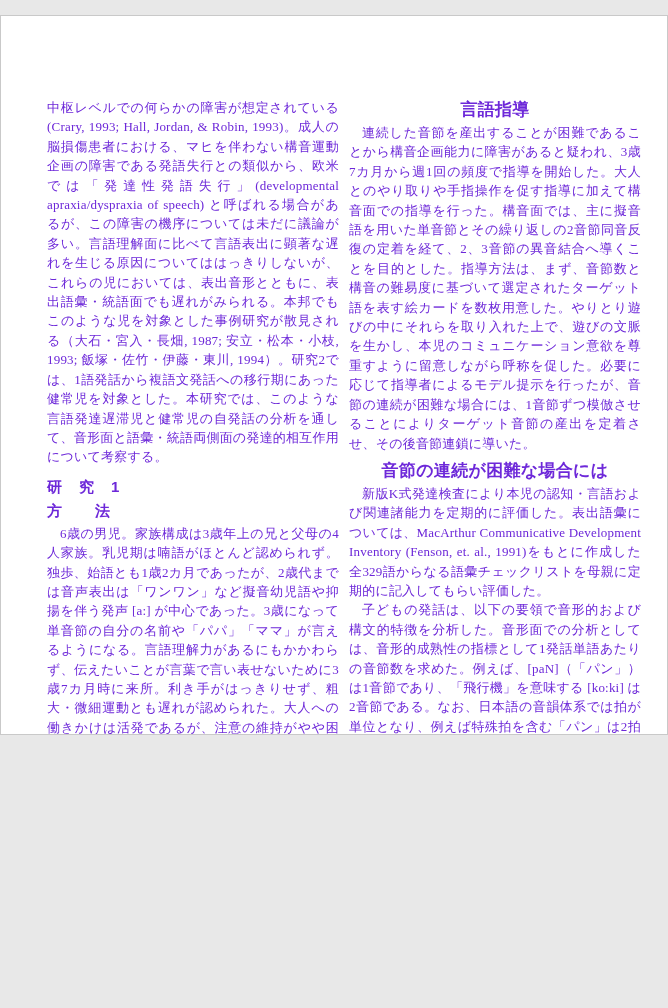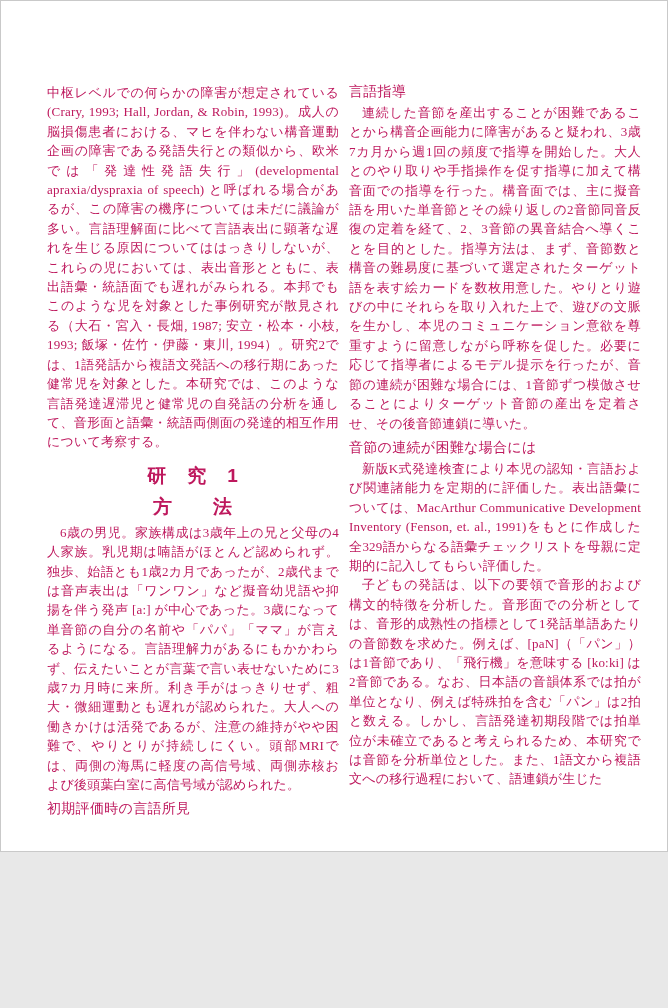--- a/index.html
+++ b/index.html
@@ -10,13 +10,13 @@
   .page {
     position: relative;
     width: 668px;
-    height: 852px;
-    margin: 0 auto;
+    height: 720px;
+    margin: 15px auto;
     background: #ffffff;
     border: 1px solid #c9c9c9;
     box-sizing: border-box;
     overflow: hidden;
-    color: #be185d;
+    color: #6d28d9;
     font-family: "Liberation Serif", "DejaVu Serif", serif;
   }
   .col {

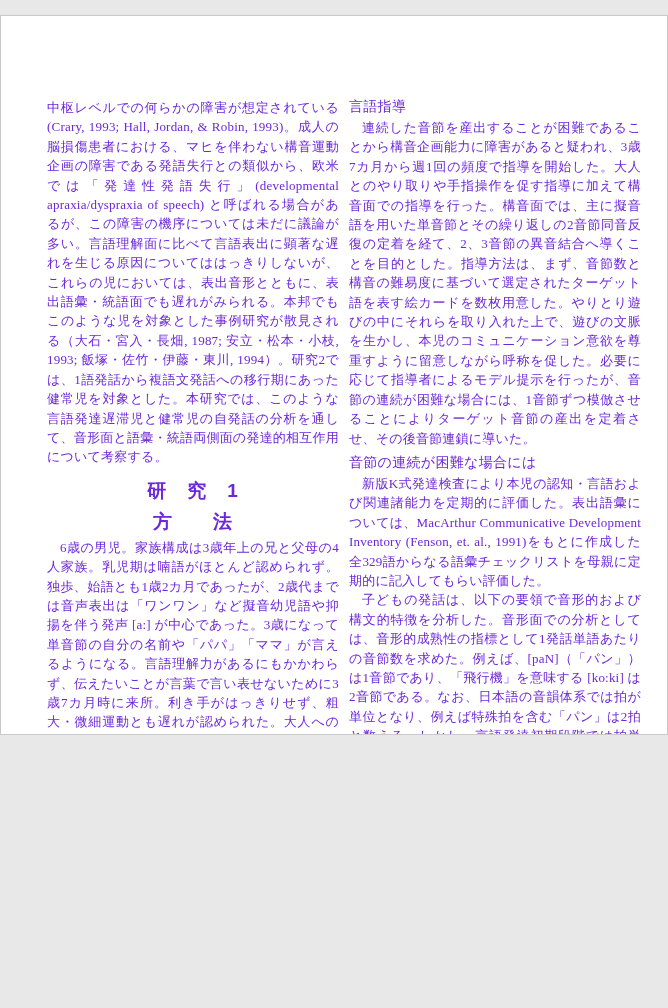--- a/index.html
+++ b/index.html
@@ -46,10 +46,11 @@
   .center-heading.tight { margin-top: 5px; }
   .sub-heading {
     margin: 6px 0 2px 0;
-    font-size: 14px;
-    font-weight: normal;
+    font-size: 17px;
+    font-weight: bold;
     font-family: "Liberation Sans", "DejaVu Sans", sans-serif;
     letter-spacing: 0.3px;
+    text-align: center;
   }
   .sub-heading.first { margin-top: 0; }
   .page-number {

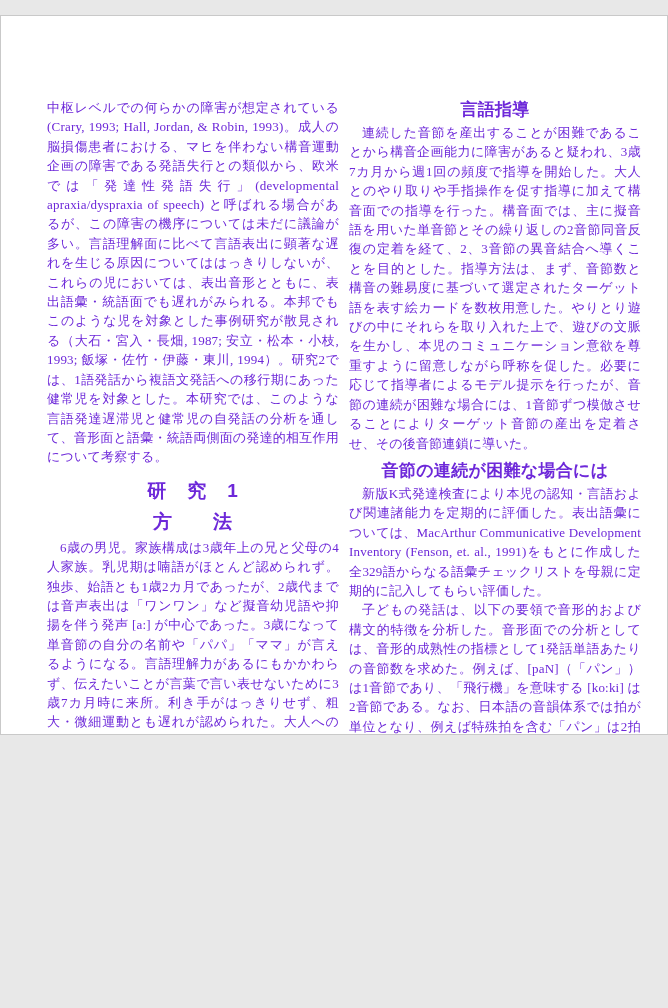--- a/index.html
+++ b/index.html
@@ -37,8 +37,8 @@
   p.no-indent { text-indent: 0; }
   .center-heading {
     margin: 11px 0 3px 0;
-    text-align: center;
-    font-size: 19px;
+    text-align: left;
+    font-size: 15px;
     font-weight: bold;
     font-family: "Liberation Sans", "DejaVu Sans", sans-serif;
     letter-spacing: 1px;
§
Look through the entries above. Extract each line with the word "align".

+    text-align: center;
-    text-align: center;
+    text-align: left;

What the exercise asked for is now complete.